• **DATA FOR THIS TASK**
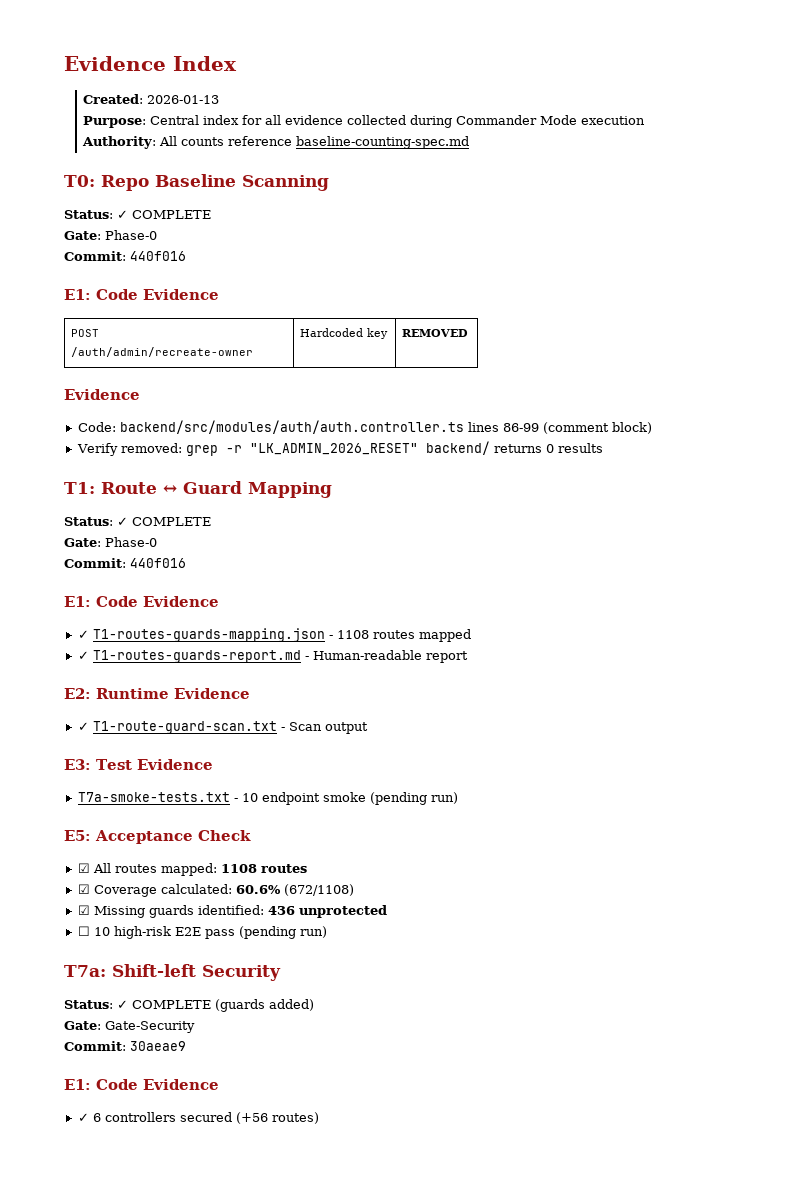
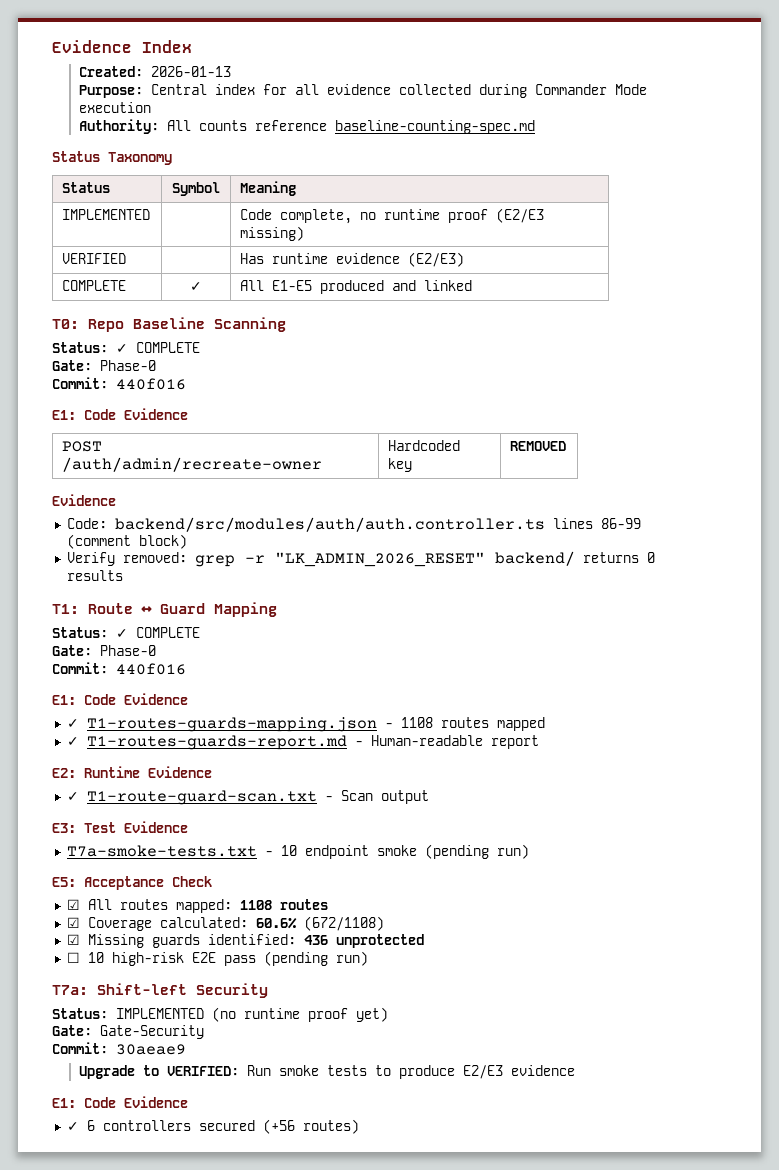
+ Status Taxonomy
+ Status | Symbol | Meaning
+ IMPLEMENTED | | Code complete, no runtime proof (E2/E3 missing)
+ VERIFIED | | Has runtime evidence (E2/E3)
+ COMPLETE | ✓ | All E1-E5 produced and linked
- Status: ✓ COMPLETE (guards added)
+ Status: IMPLEMENTED (no runtime proof yet)
+ Upgrade to VERIFIED: Run smoke tests to produce E2/E3 evidence

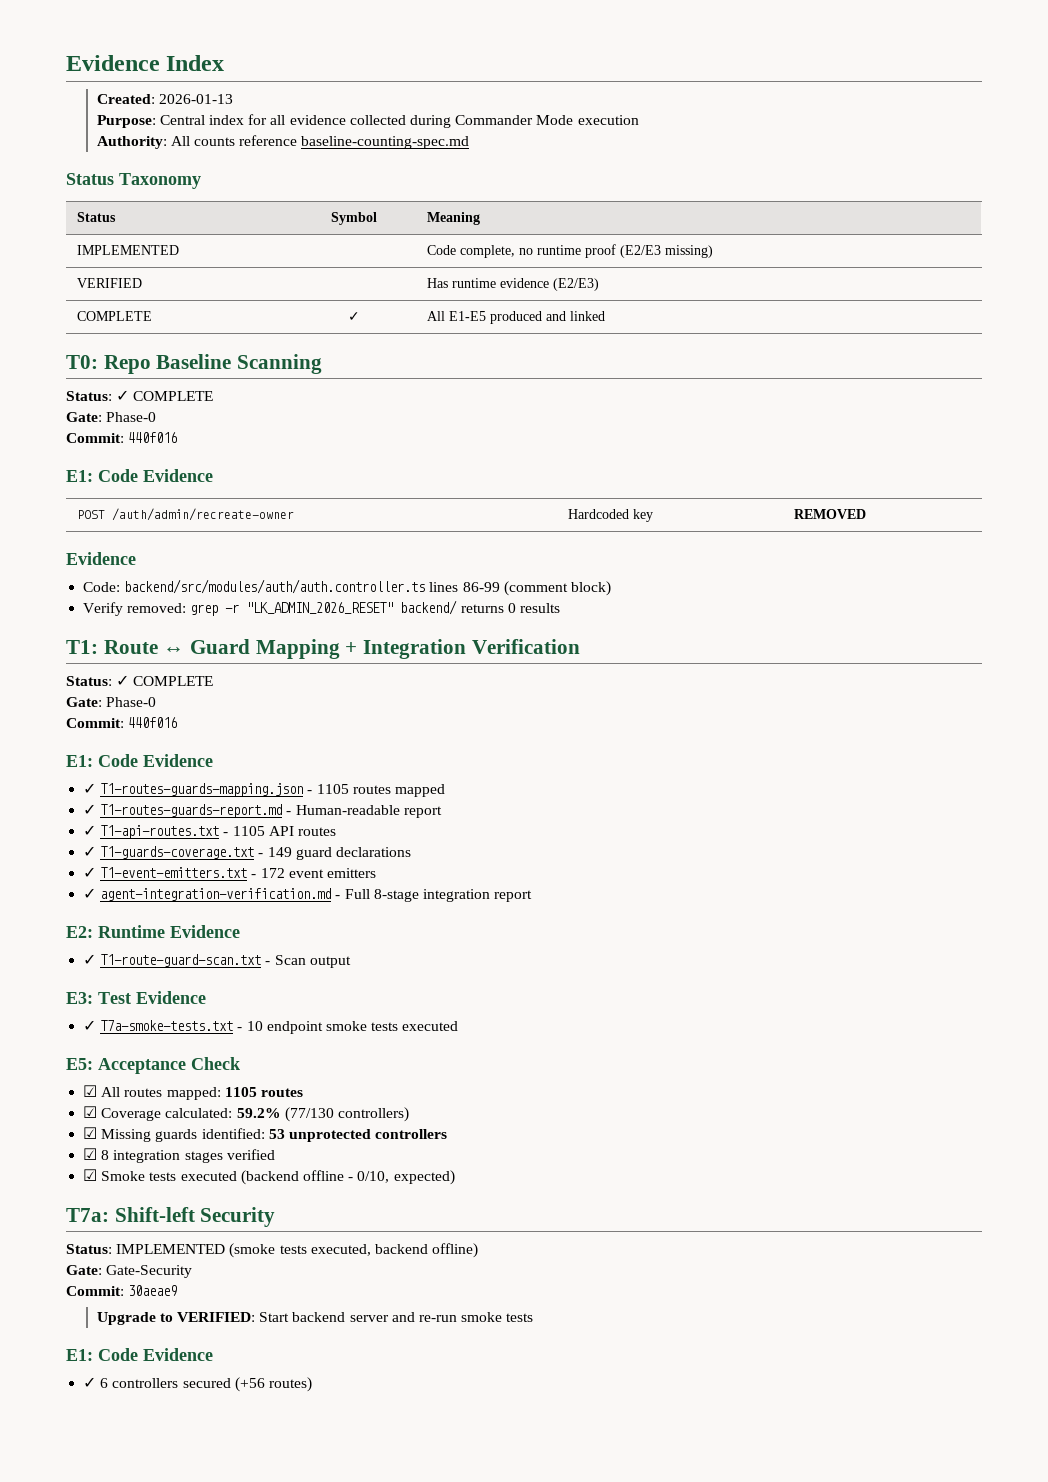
- T1: Route ↔ Guard Mapping
+ T1: Route ↔ Guard Mapping + Integration Verification
- ✓ T1-routes-guards-mapping.json - 1108 routes mapped
+ ✓ T1-routes-guards-mapping.json - 1105 routes mapped
+ ✓ T1-api-routes.txt - 1105 API routes
+ ✓ T1-guards-coverage.txt - 149 guard declarations
+ ✓ T1-event-emitters.txt - 172 event emitters
+ ✓ agent-integration-verification.md - Full 8-stage integration report
- T7a-smoke-tests.txt - 10 endpoint smoke (pending run)
+ ✓ T7a-smoke-tests.txt - 10 endpoint smoke tests executed
- ☑ All routes mapped: 1108 routes
+ ☑ All routes mapped: 1105 routes
- ☑ Coverage calculated: 60.6% (672/1108)
+ ☑ Coverage calculated: 59.2% (77/130 controllers)
- ☑ Missing guards identified: 436 unprotected
- ☐ 10 high-risk E2E pass (pending run)
+ ☑ Missing guards identified: 53 unprotected controllers
+ ☑ 8 integration stages verified
+ ☑ Smoke tests executed (backend offline - 0/10, expected)
- Status: IMPLEMENTED (no runtime proof yet)
+ Status: IMPLEMENTED (smoke tests executed, backend offline)
- Upgrade to VERIFIED: Run smoke tests to produce E2/E3 evidence
+ Upgrade to VERIFIED: Start backend server and re-run smoke tests

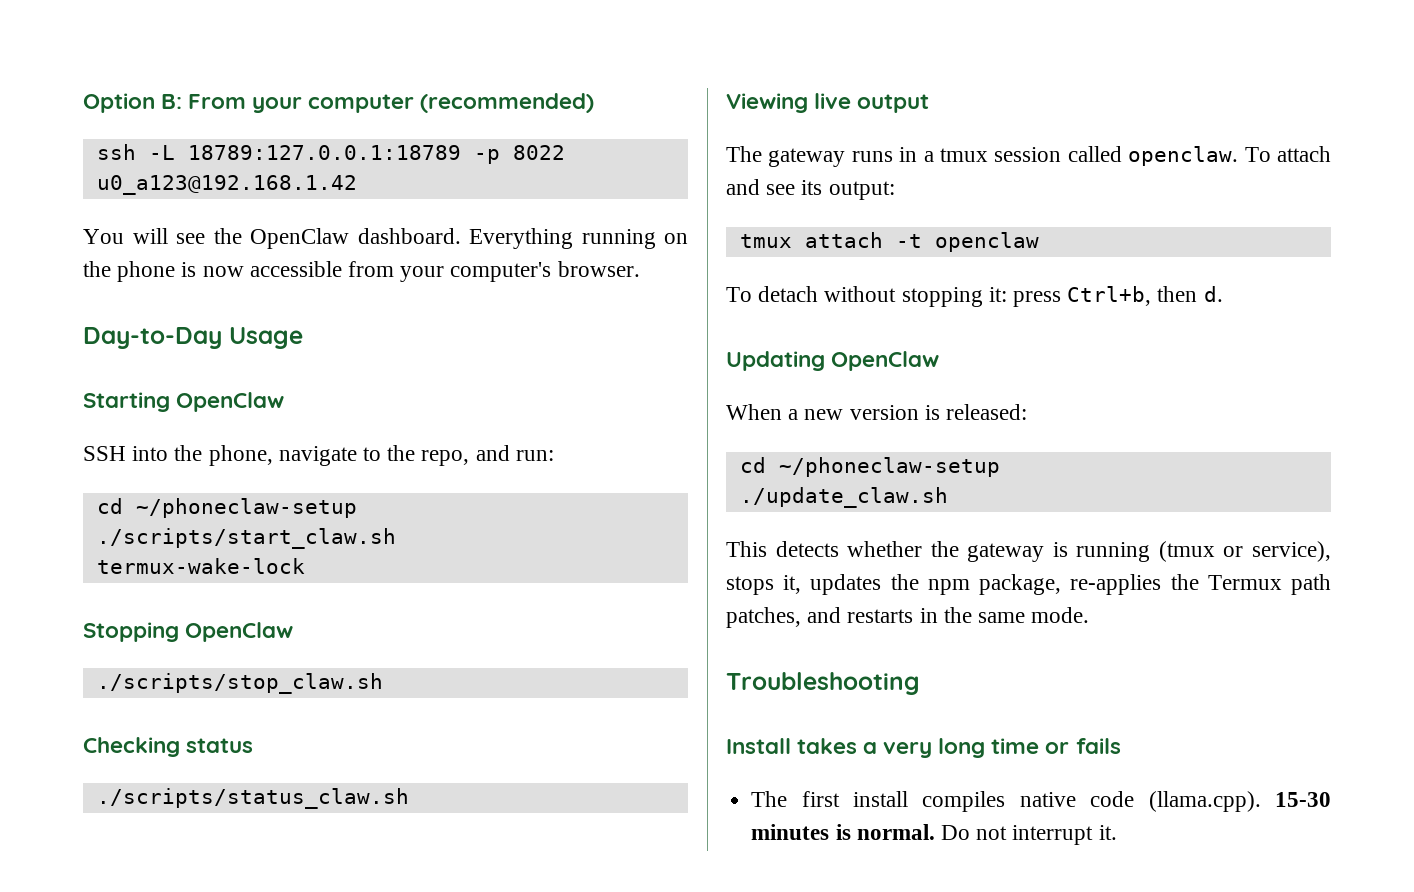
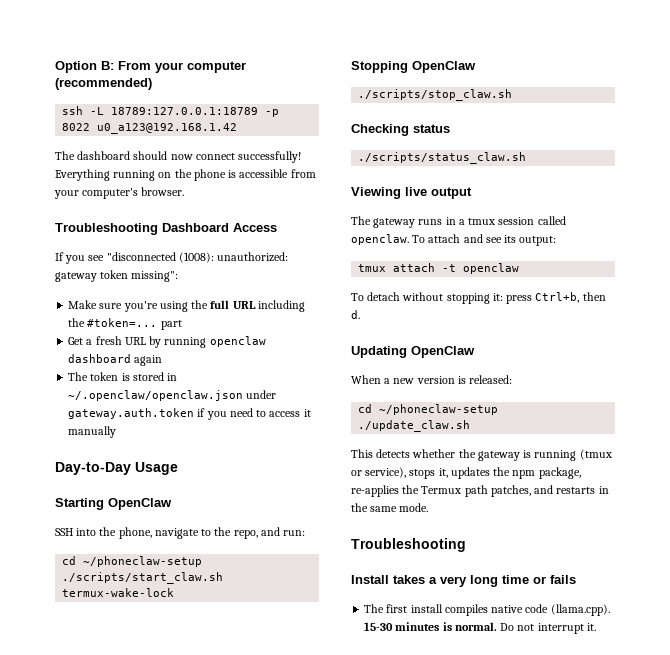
- You will see the OpenClaw dashboard.
+ The dashboard should now connect successfully!
- Everything running on the phone is now accessible from your computer's browser.
+ Everything running on the phone is accessible from your computer's browser.
+ Troubleshooting Dashboard Access
+ If you see "disconnected (1008): unauthorized: gateway token missing":
+ Make sure you're using the full URL including the #token=... part
+ Get a fresh URL by running openclaw dashboard again
+ The token is stored in ~/.openclaw/openclaw.json under gateway.auth.token if you need to access it manually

• **EXERCISE REQUIREMENTS**
Without including any pictures, copy every line above exactly.

• **ANSWER FOR THIS EXERCISE**
+ Status Taxonomy
+ Status | Symbol | Meaning
+ IMPLEMENTED | | Code complete, no runtime proof (E2/E3 missing)
+ VERIFIED | | Has runtime evidence (E2/E3)
+ COMPLETE | ✓ | All E1-E5 produced and linked
- Status: ✓ COMPLETE (guards added)
+ Status: IMPLEMENTED (no runtime proof yet)
+ Upgrade to VERIFIED: Run smoke tests to produce E2/E3 evidence

- T1: Route ↔ Guard Mapping
+ T1: Route ↔ Guard Mapping + Integration Verification
- ✓ T1-routes-guards-mapping.json - 1108 routes mapped
+ ✓ T1-routes-guards-mapping.json - 1105 routes mapped
+ ✓ T1-api-routes.txt - 1105 API routes
+ ✓ T1-guards-coverage.txt - 149 guard declarations
+ ✓ T1-event-emitters.txt - 172 event emitters
+ ✓ agent-integration-verification.md - Full 8-stage integration report
- T7a-smoke-tests.txt - 10 endpoint smoke (pending run)
+ ✓ T7a-smoke-tests.txt - 10 endpoint smoke tests executed
- ☑ All routes mapped: 1108 routes
+ ☑ All routes mapped: 1105 routes
- ☑ Coverage calculated: 60.6% (672/1108)
+ ☑ Coverage calculated: 59.2% (77/130 controllers)
- ☑ Missing guards identified: 436 unprotected
- ☐ 10 high-risk E2E pass (pending run)
+ ☑ Missing guards identified: 53 unprotected controllers
+ ☑ 8 integration stages verified
+ ☑ Smoke tests executed (backend offline - 0/10, expected)
- Status: IMPLEMENTED (no runtime proof yet)
+ Status: IMPLEMENTED (smoke tests executed, backend offline)
- Upgrade to VERIFIED: Run smoke tests to produce E2/E3 evidence
+ Upgrade to VERIFIED: Start backend server and re-run smoke tests

- You will see the OpenClaw dashboard.
+ The dashboard should now connect successfully!
- Everything running on the phone is now accessible from your computer's browser.
+ Everything running on the phone is accessible from your computer's browser.
+ Troubleshooting Dashboard Access
+ If you see "disconnected (1008): unauthorized: gateway token missing":
+ Make sure you're using the full URL including the #token=... part
+ Get a fresh URL by running openclaw dashboard again
+ The token is stored in ~/.openclaw/openclaw.json under gateway.auth.token if you need to access it manually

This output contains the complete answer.